Por eso la soberanía del peatón es importante. Con el ciclista constituyen el tándem en el que las personas grandes y pequeñas son solidarias con una ciudad más accesible a lo saludable, lo dialogante, lo fraterno. Cuando el peatón ejerce la soberanía, el automóvil se ve reducido a lo que es: un instrumento necesario pero secundario. Los semáforos dan más tiempo al paso natural y los peatones hacen de su reino una evolución libre de ataduras. Cuando un centro se declara de soberanía peatonal es porque el pueblo que anda es soberano y los carruajes de los príncipes deben respetar las reglas de los viandantes, que son algo así como los propietarios de la respiración urbana. Los que garantizan que el aire se puede tomar más limpio y la calle más en serio.
Tomarse la calle en serio es hacer que los ciudadanos nos creamos que la ciudad es nuestra. No de los consumidores abuelitos, padres, madres, jóvenes, adolescentes y niños comprando, sino de seres humanos decidiendo su camino, su ritmo, sus paradas, su descanso y su ocio, al suave compás del movimiento, de su acceso a las cosas, a la belleza urbana, a la limpieza de las perspectivas de las plazas, a la ilusión de las luces y la razón de sus emociones. A la Ilustración.

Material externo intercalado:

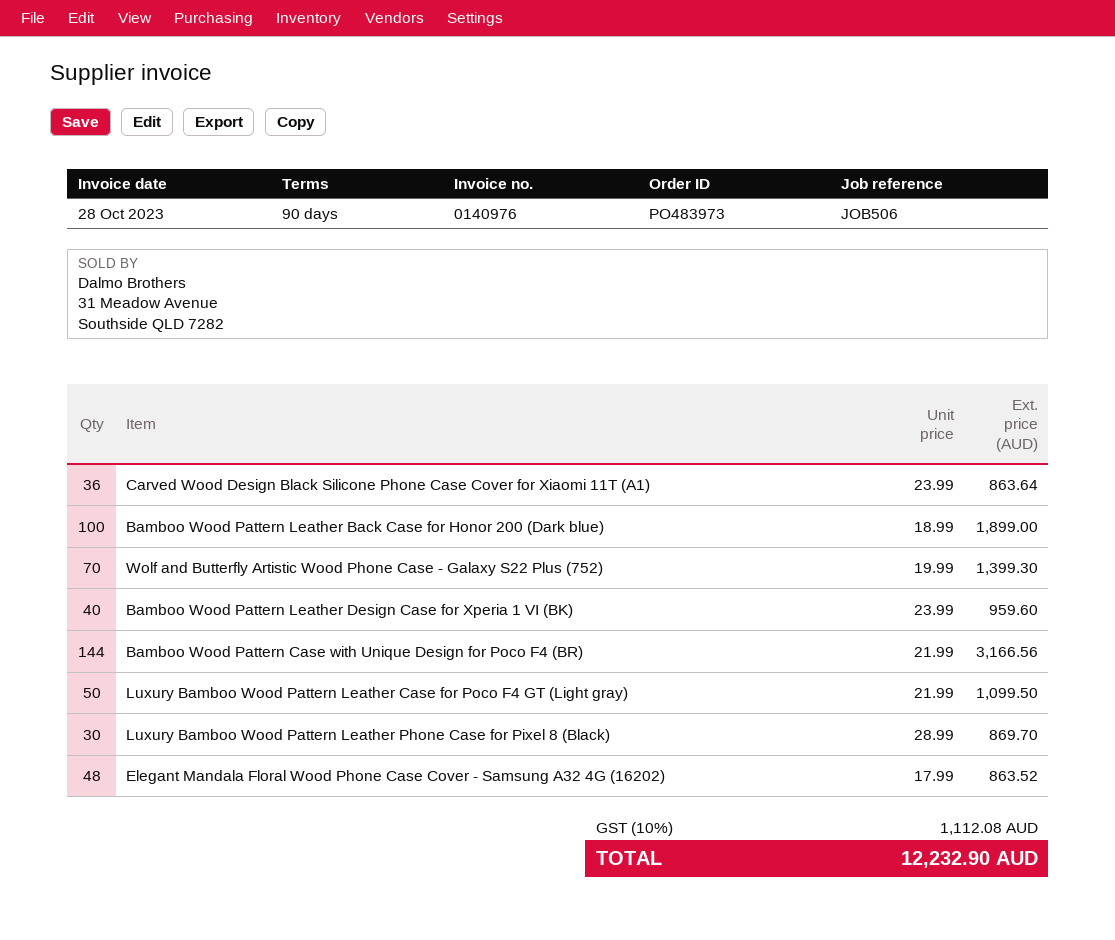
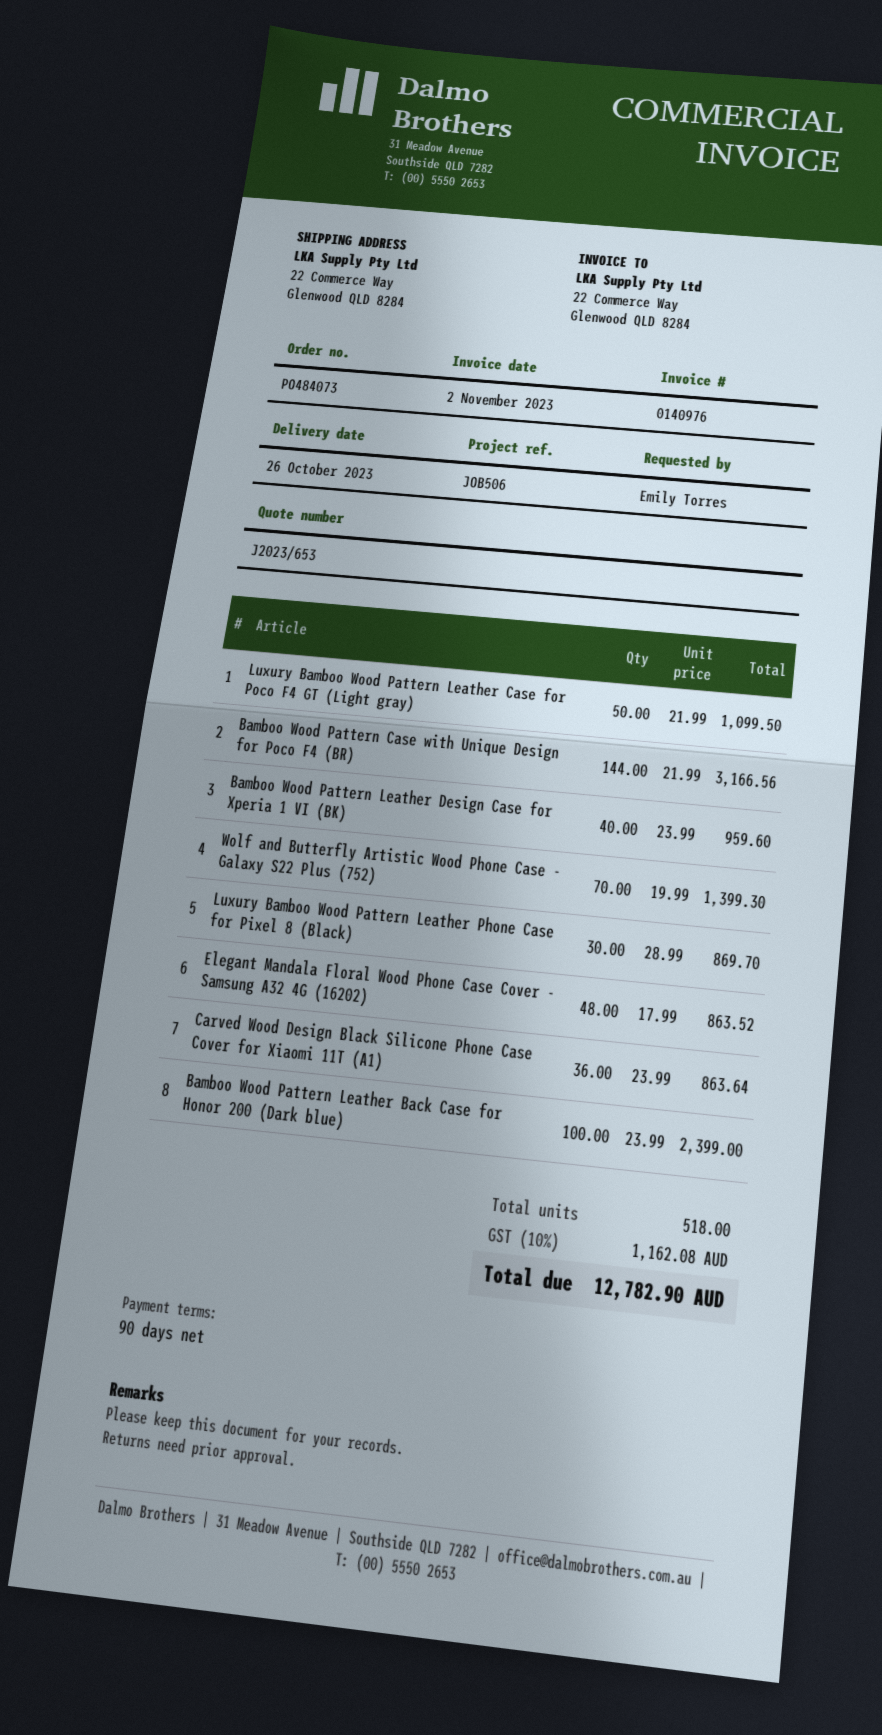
order number: PO483973 -> PO484073
invoice date: 2023-10-28 -> 2023-11-02
Bamboo Wood Pattern Leather Back Case for Honor 200 (Dark blue): 100 x 18.99 = 1899.00 -> 100 x 23.99 = 2399.00
tax: 10% = 1112.08 -> 10% = 1162.08
total: 12232.90 -> 12782.90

Cuando caen las barreras del tráfico, cuando los carritos, los cochecitos, las sillitas y los pequeños vehículos de movilidad responsable son los que gobiernan, se levantan los puentes peatonales, los castillos pierden sus fosos. Parece entonces que siempre hay alguna princesa dispuesta a dejarse cantar por trovadores, en lugar de sucumbir al trotar de los carromatos y los caballos. Hasta el frío se disfruta más si es más sano; si el olor a castañas asadas predomina sobre el del gasoil y otros humos poco reconocibles, como variada gama de contaminantes casi invisibles que abarcan desde los óxidos de azufre y nitrógeno hasta hidrocarburos, partículas de monóxido de carbono, ozono, metales pesados, etc.
No existe más libertad que la que se ejerce con cuidado. Para no dar pisotones hay que saber qué aceras, calzadas y suelos pisamos; dónde y por qué nos sentamos; por qué somos más libres cuanto más nos movemos por nosotros mismos y cuando, al movernos, hacemos mejor sitio a los demás.
Debe ser por eso que los relatos navideños de senderos urbanos recién descubiertos, de repente hollados al azar, nos pisan la parte emocional con más delicadeza.